TASK INSTRUCTIONS: Please return exactly the lines from the top of the data through the line that contains "display:flex; align-items:center; margin-right:12px;", and skip all pictures.

(DATA FOR THIS EXERCISE Opens)

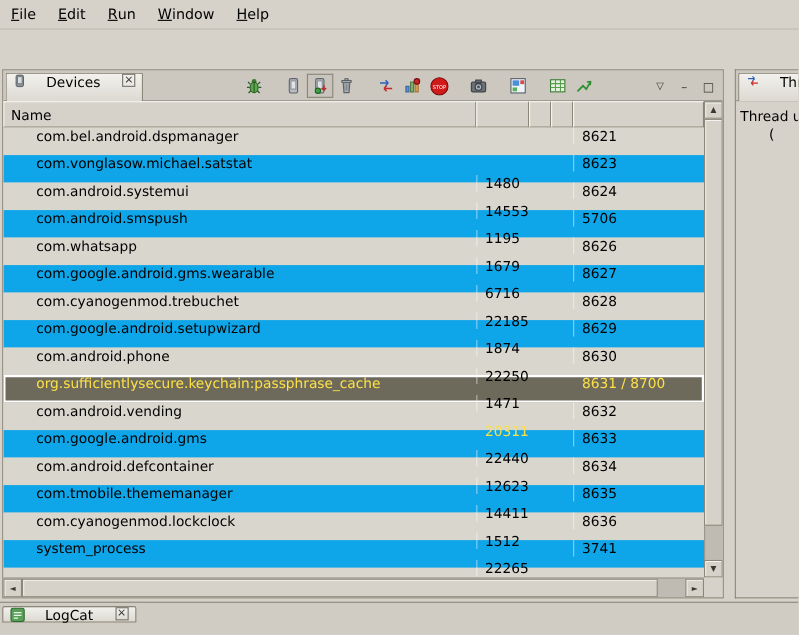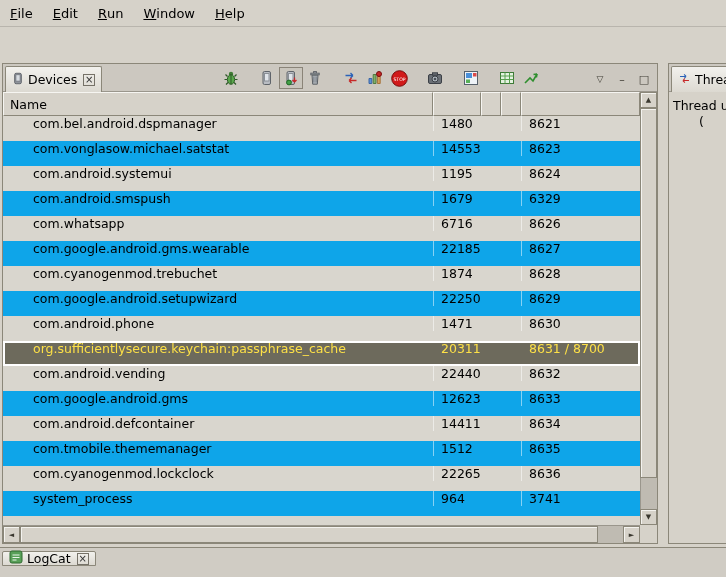--- a/index.html
+++ b/index.html
@@ -16,21 +16,21 @@
   .toolbar-strip { position:absolute; left:0; top:27px; width:726px; height:34px; background:#d6d2c9; }
 
   .main { position:absolute; left:0; top:61px; width:726px; height:486px; }
 
   .panel { position:absolute; background:#d6d2c9; border:1px solid #8b8779; overflow:hidden; }
   .devices-panel { left:2px; top:2px; width:656px; height:481px; }
   .threads-panel { left:668px; top:2px; width:58px; height:481px; border-right:none; }
 
   
   .tabbar { position:relative; height:28px; background:#ccc8c0; border-bottom:1px solid #9a968c; }
-  .tab { position:absolute; top:2px; height:26px; display:flex; align-items:center; gap:4px; padding:0 6px;
+  .tab { position:absolute; top:2px; height:26px; display:flex; gap:18px; padding:0 6px;
          background:linear-gradient(#f2f1ed,#dcd9d1); border:1px solid #8b8779; border-bottom:none;
          border-radius:2px 2px 0 0; white-space:nowrap; }
   .tab-label { font-size:12.5px; }
   .tab-close { width:12px; height:12px; border:1px solid #767268; display:flex; align-items:center; justify-content:center;
                font-size:10px; line-height:1; margin-left:2px; color:#333; }
 
   
   .panel-toolbar { position:absolute; left:216px; top:2px; height:24px; display:flex; align-items:center; }
   .tgroup { display:flex; align-items:center; margin-right:12px; }
   .tbtn { width:24px; height:22px; display:flex; align-items:center; justify-content:center; }
@@ -46,21 +46,21 @@
         border-right:1px solid #8b8779; border-bottom:1px solid #8b8779;
         display:flex; align-items:center; padding-left:6px; font-size:12.5px;text-align:right; }
   .th.name { width:430px; } .th.pid { width:48px; } .th.n1,.th.n2 { width:20px; } .th.port { width:119px; }
 
   .tbody { position:absolute; left:0; top:24px; width:637px; height:409px; overflow:hidden; background:#d9d6ce; }
   .row { display:flex; height:25px; align-items:flex-start; font-size:12.5px; }
   .row.even { background:#d9d6ce; }
   .row.odd { background:#0ea5e9; }
   .cell { display:flex; align-items:center; overflow:hidden; white-space:nowrap; }
   .cell.name { width:430px; padding-left:30px; }
-  .cell.pid { width:48px; padding-left:7px; border-left:1px solid rgba(255,255,255,.5); }
+  .cell.pid { width:48px; padding-left:7px; border-left:1px solid rgba(255,255,255,.5);margin-top:43px; }
   .cell.n1,.cell.n2 { width:20px; border-left:1px solid rgba(255,255,255,.5); }
   .cell.port { width:119px; padding-left:7px; border-left:1px solid rgba(255,255,255,.5); }
   .row.selected { background:#6d6a5c; color:#fde047; box-shadow:inset 0 0 0 2px #ffffff; }
   .row.selected .cell { border-left-color:transparent; }
 
   
   .vscroll { position:absolute; top:0; right:0; width:17px; bottom:18px; background:#bfbbb2; border-left:1px solid #9a968c; }
   .hscroll { position:absolute; left:0; bottom:0; height:18px; right:17px; background:#bfbbb2; border-top:1px solid #9a968c; }
   .sb-btn { position:absolute; width:17px; height:16px; background:#d6d2c9; border:1px solid #8b8779;
             display:flex; align-items:center; justify-content:center; font-size:7px; color:#3a382f;
@@ -250,21 +250,21 @@
               <div class="cell n1"></div>
               <div class="cell n2"></div>
               <div class="cell port">8624</div>
             </div>
 
             <div class="row odd">
               <div class="cell name">com.android.smspush</div>
               <div class="cell pid">1679</div>
               <div class="cell n1"></div>
               <div class="cell n2"></div>
-              <div class="cell port">6329</div>
+              <div class="cell port">5706</div>
             </div>
 
             <div class="row even">
               <div class="cell name">com.whatsapp</div>
               <div class="cell pid">6716</div>
               <div class="cell n1"></div>
               <div class="cell n2"></div>
               <div class="cell port">8626</div>
             </div>
 

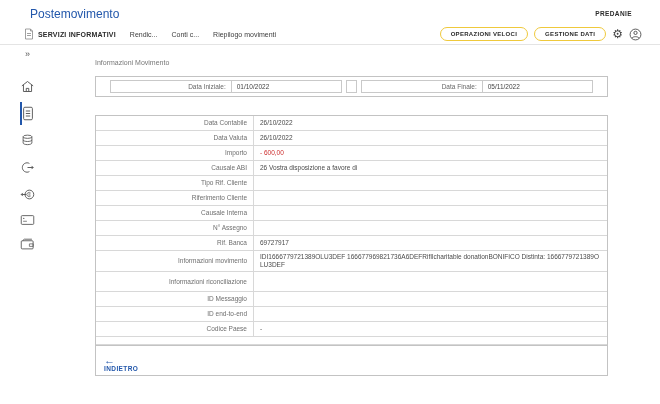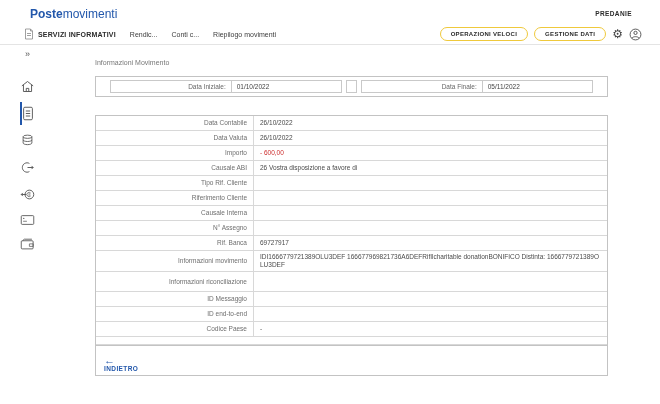--- a/index.html
+++ b/index.html
@@ -2,21 +2,21 @@
 <html><head>
 <meta charset="utf-8">
 <style>
   * { box-sizing: border-box; margin: 0; padding: 0; }
   body { font-family: "Liberation Sans", sans-serif; background: #fff; }
   .screen { position: relative; width: 660px; height: 404px; background: #fff; overflow: hidden; }
 
   
   .header { display: flex; justify-content: space-between; align-items: flex-start; padding: 7px 28px 0 30px; height: 24px; }
   .logo { font-size: 12px; color: #2257ab; letter-spacing: 0; }
-  .logo b { font-weight: bold; }
+  .logo b { font-weight: normal; }
   .username { font-size: 6.5px; color: #2b2b2b; font-weight: bold; letter-spacing: .4px; margin-top: 3px; }
 
   
   .navbar { display: flex; align-items: center; height: 21px; padding: 0 18px 0 24px; border-bottom: 1px solid #e4e4e4; }
   .nav-left { display: flex; align-items: center; gap: 14px; }
   .svc { display: flex; align-items: center; gap: 4px; font-size: 7px; font-weight: bold; color: #2b2b2b; letter-spacing: .2px; }
   .nav-item { font-size: 7px; color: #3c3c3c; cursor: pointer; }
   .nav-right { margin-left: auto; display: flex; align-items: center; gap: 6px; }
   .pill { border: 1px solid #efc93c; border-radius: 9px; background: #fff; font-size: 6px; font-weight: bold; color: #2b2b2b; padding: 3px 10px; letter-spacing: .3px; font-family: "Liberation Sans", sans-serif; cursor: pointer; white-space: nowrap; }
   .gear { font-size: 12px; color: #444; line-height: 1; cursor: pointer; }
@@ -55,21 +55,21 @@
   .back { display: inline-flex; flex-direction: column; align-items: flex-start; color: #2257ab; cursor: pointer; }
   .back .arrow { font-size: 11px; line-height: 10px; font-weight: bold; }
   .back .blabel { font-size: 6.5px; font-weight: bold; letter-spacing: .4px; }
 </style>
 </head>
 <body>
 
 <div class="screen">
 
   <div class="header">
-    <div class="logo"><b>Poste</b><span>movimenti</span></div>
+    <div class="logo"><b>Poste</b><span>movimento</span></div>
     <div class="username">PREDANIE</div>
   </div>
 
   <div class="navbar">
     <div class="nav-left">
       <div class="svc">
         <span class="icon">
           <svg width="10" height="12" viewBox="0 0 20 24" fill="none" stroke="#888" stroke-width="1.6">
               <path d="M3 2 h10 l4 4 v16 h-14 z"></path>
               <path d="M13 2 v4 h4"></path>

(DATA FOR THIS EXERCISE Closes)

ANSWER TO THE EXERCISE:
--- a/index.html
+++ b/index.html
@@ -16,21 +16,21 @@
   .toolbar-strip { position:absolute; left:0; top:27px; width:726px; height:34px; background:#d6d2c9; }
 
   .main { position:absolute; left:0; top:61px; width:726px; height:486px; }
 
   .panel { position:absolute; background:#d6d2c9; border:1px solid #8b8779; overflow:hidden; }
   .devices-panel { left:2px; top:2px; width:656px; height:481px; }
   .threads-panel { left:668px; top:2px; width:58px; height:481px; border-right:none; }
 
   
   .tabbar { position:relative; height:28px; background:#ccc8c0; border-bottom:1px solid #9a968c; }
-  .tab { position:absolute; top:2px; height:26px; display:flex; align-items:center; gap:4px; padding:0 6px;
+  .tab { position:absolute; top:2px; height:26px; display:flex; gap:18px; padding:0 6px;
          background:linear-gradient(#f2f1ed,#dcd9d1); border:1px solid #8b8779; border-bottom:none;
          border-radius:2px 2px 0 0; white-space:nowrap; }
   .tab-label { font-size:12.5px; }
   .tab-close { width:12px; height:12px; border:1px solid #767268; display:flex; align-items:center; justify-content:center;
                font-size:10px; line-height:1; margin-left:2px; color:#333; }
 
   
   .panel-toolbar { position:absolute; left:216px; top:2px; height:24px; display:flex; align-items:center; }
   .tgroup { display:flex; align-items:center; margin-right:12px; }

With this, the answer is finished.